Pour Philippe Brunet, la Chine constitue une source d'inspiration industrielle. Face à des constructeurs capables de développer un véhicule en moins de deux ans, Renault a engagé une profonde transformation de ses méthodes de travail. Le constructeur vise une réduction de 40 % du coût d'entrée de ses projets et raccourcit fortement ses cycles de développement.

 

Le meilleur exemple reste la Twingo E-Tech. Développée en seulement 22 mois, elle constitue la première illustration concrète de cette nouvelle organisation. Renault souligne que le projet, piloté par ACDC avec l'appui de partenaires chinois, "démontre l'apport de la R&D implantée en Chine en matière d'efficacité de développement et de collaboration industrielle".

 

Le constructeur estime déjà pouvoir aller plus loin. La future Dacia Spring, reposant sur cette même approche, a ainsi été développée en seulement seize mois.

 

S'appuyer sur la Chine sans perdre la maîtrise des technologies

 

Cette accélération ne signifie toutefois pas que Renault entend s'en remettre aux technologies chinoises. Lors de la présentation de sa stratégie d'ingénierie, Philippe Brunet avait rappelé que le groupe faisait le choix de conserver la maîtrise des technologies jugées stratégiques pour ses véhicules européens. Une position assumée alors que, selon lui, plusieurs constructeurs chinois lui proposent régulièrement des coopérations technologiques.

 

"Faire appel à des technologies chinoises et donc ne pas trop investir est le choix de la facilité", expliquait-il alors, préférant renforcer les compétences internes du groupe.

 

L'ouverture du centre de Hangzhou illustre précisément cette ligne de conduite.

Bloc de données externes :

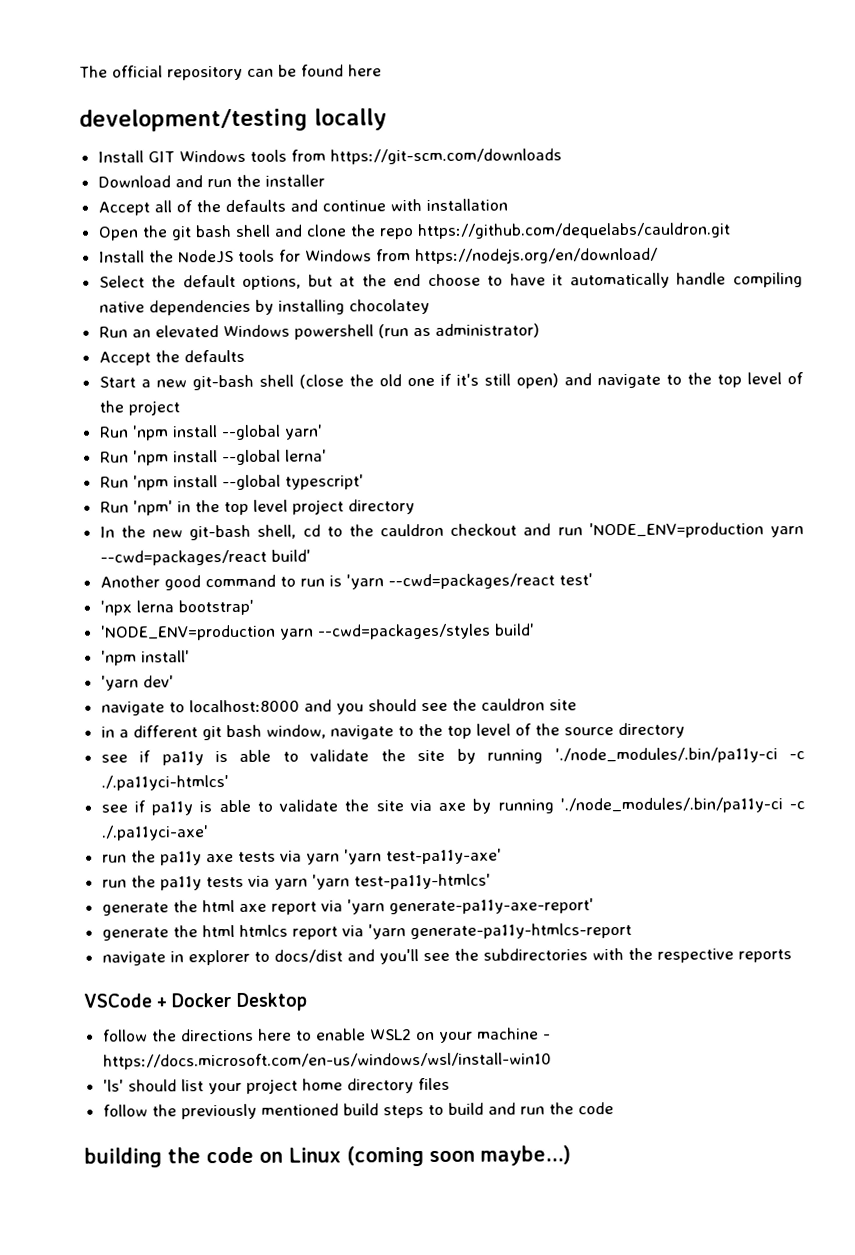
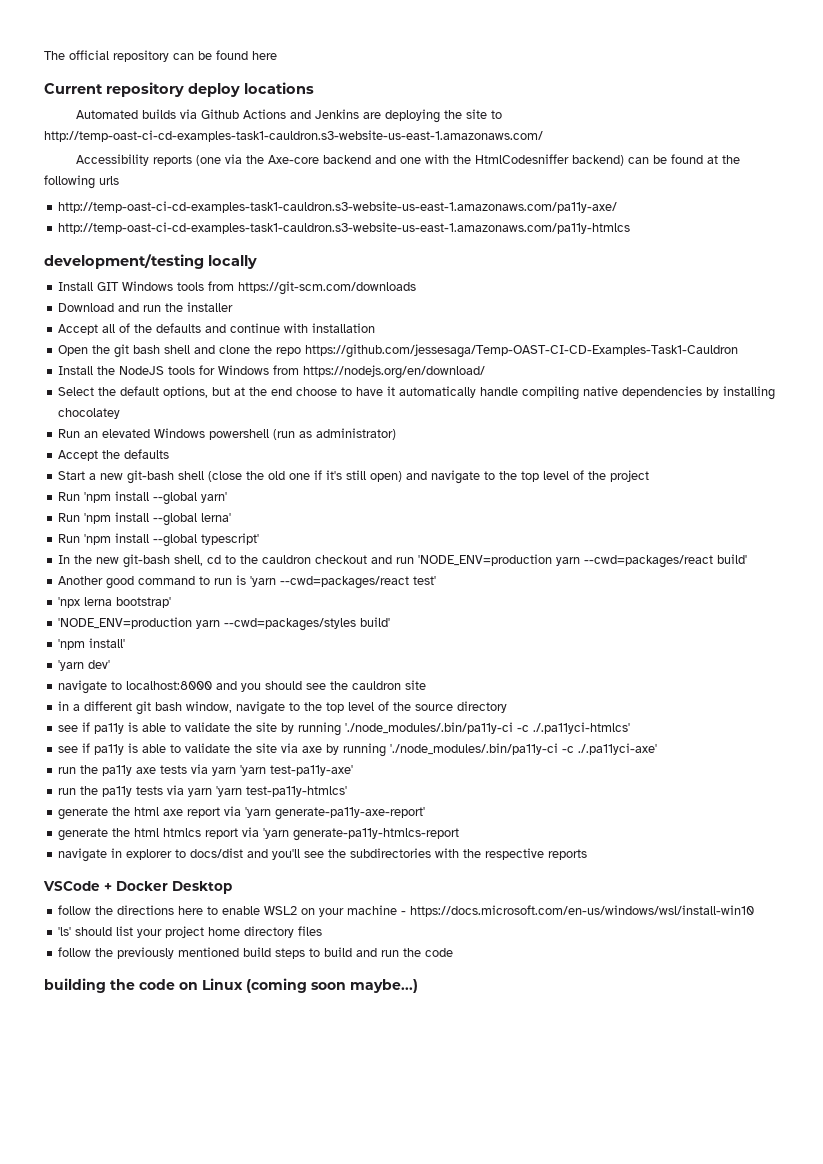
(382, 70) none -> [44,82,314,97] [75,109,502,123] [44,130,543,142] [75,154,740,166] [44,175,119,189] [58,201,618,213] [58,222,631,234] // Current repository deploy locations // Automated builds via Github Actions and Jenkins are deploying the site to http://temp-oast-ci-cd-examples-task1-cauldron.s3-website-us-east-1.amazonaws.com/ // Accessibility reports (one via the Axe-core backend and one with the HtmlCodesniffer backend) can be found at the following urls // http://temp-oast-ci-cd-examples-task1-cauldron.s3-website-us-east-1.amazonaws.com/pa11y-axe/ // http://temp-oast-ci-cd-examples-task1-cauldron.s3-website-us-east-1.amazonaws.com/pa11y-htmlcs
[416,222,731,240] https://github.com/dequelabs/cauldron.git -> [305,344,739,358] https://github.com/jessesaga/Temp-OAST-CI-CD-Examples-Task1-Cauldron
[99,499,415,516] // Run 'npm' in the top level project directory -> (260, 539) none

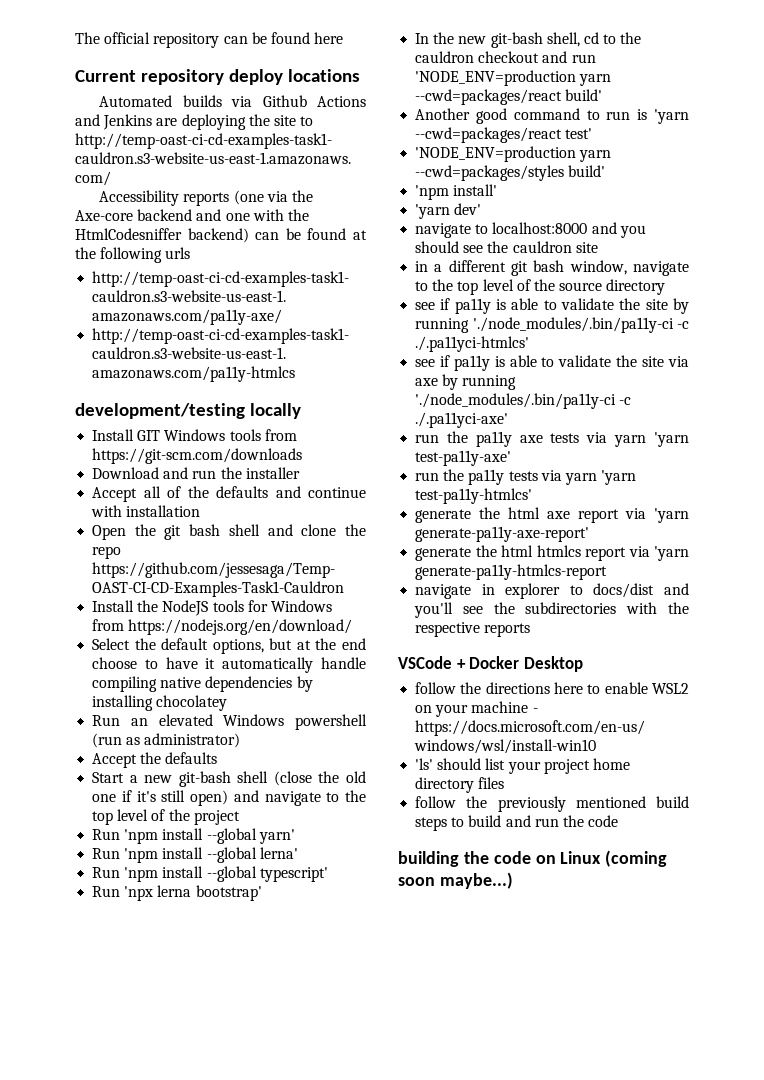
(260, 539) none -> [92,885,262,901] // Run 'npx lerna bootstrap'
[58,597,172,608] // 'npx lerna bootstrap' -> (593, 133) none

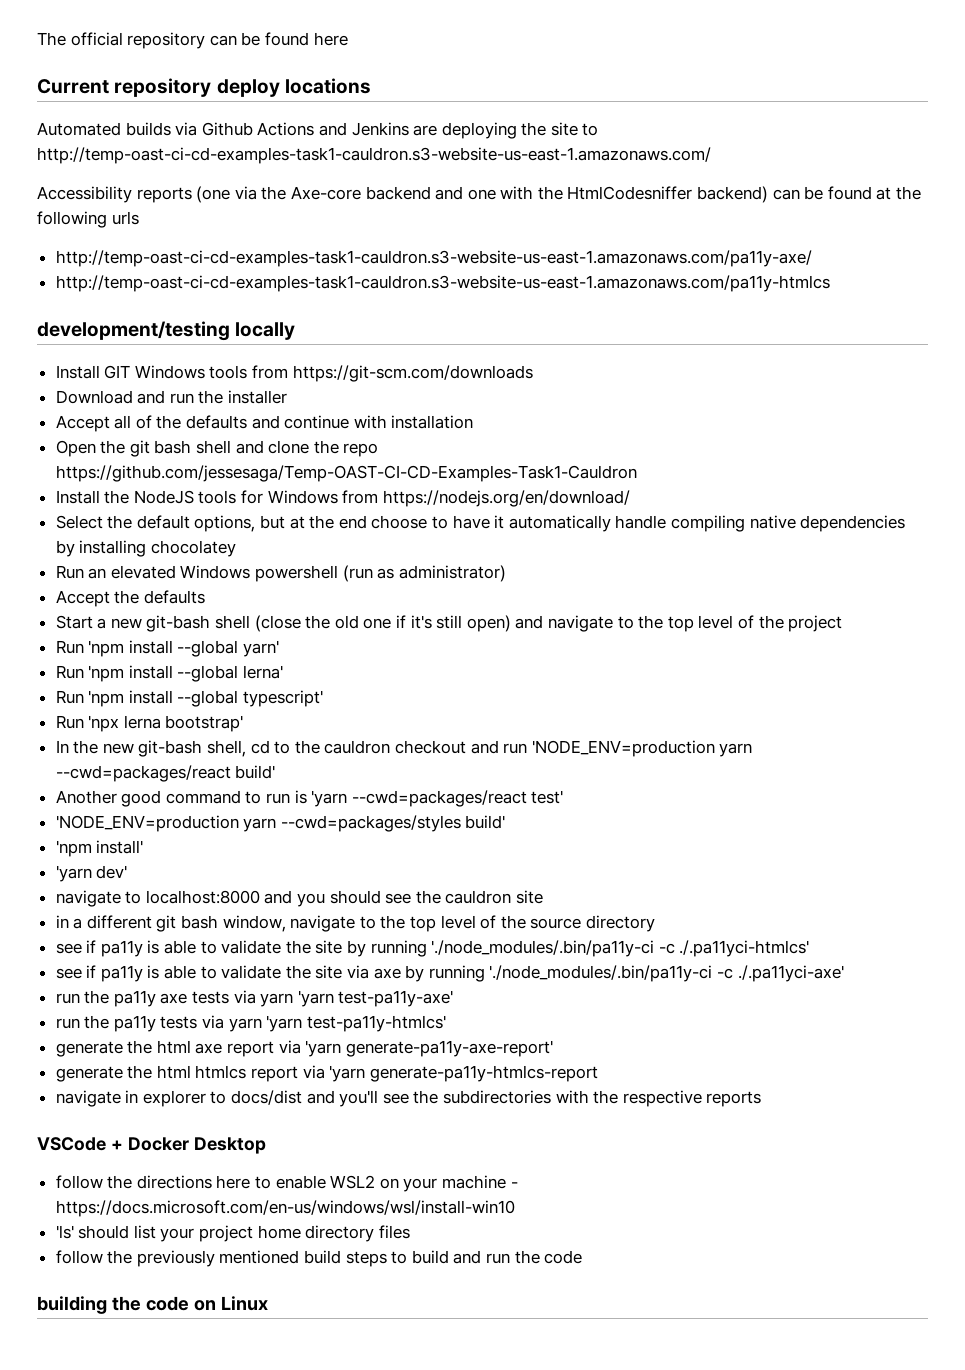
[605,850,668,867] [398,872,513,889] (coming soon maybe...) -> (268, 1303) none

Renault entend bénéficier de la proximité avec les fournisseurs de logiciels, les spécialistes de l'intelligence artificielle et un écosystème particulièrement dynamique, tout en conservant la propriété intellectuelle et l'architecture de ses véhicules.

 

 

ACDC devient un centre de compétences mondial

 

Au-delà de l'ouverture d'un nouveau site, Renault fait également évoluer le rôle d'ACDC. Jusqu'à présent centré sur le développement de projets, le centre chinois devient progressivement un véritable site de compétences au service des marchés internationaux. Il accompagnera notamment les futurs programmes électriques du segment A destinés à Dacia et Nissan.

 

L'ambition est désormais de développer des méthodes d'ingénierie reproductibles et des savoir-faire qui pourront être réutilisés sur l'ensemble des futurs programmes internationaux du groupe.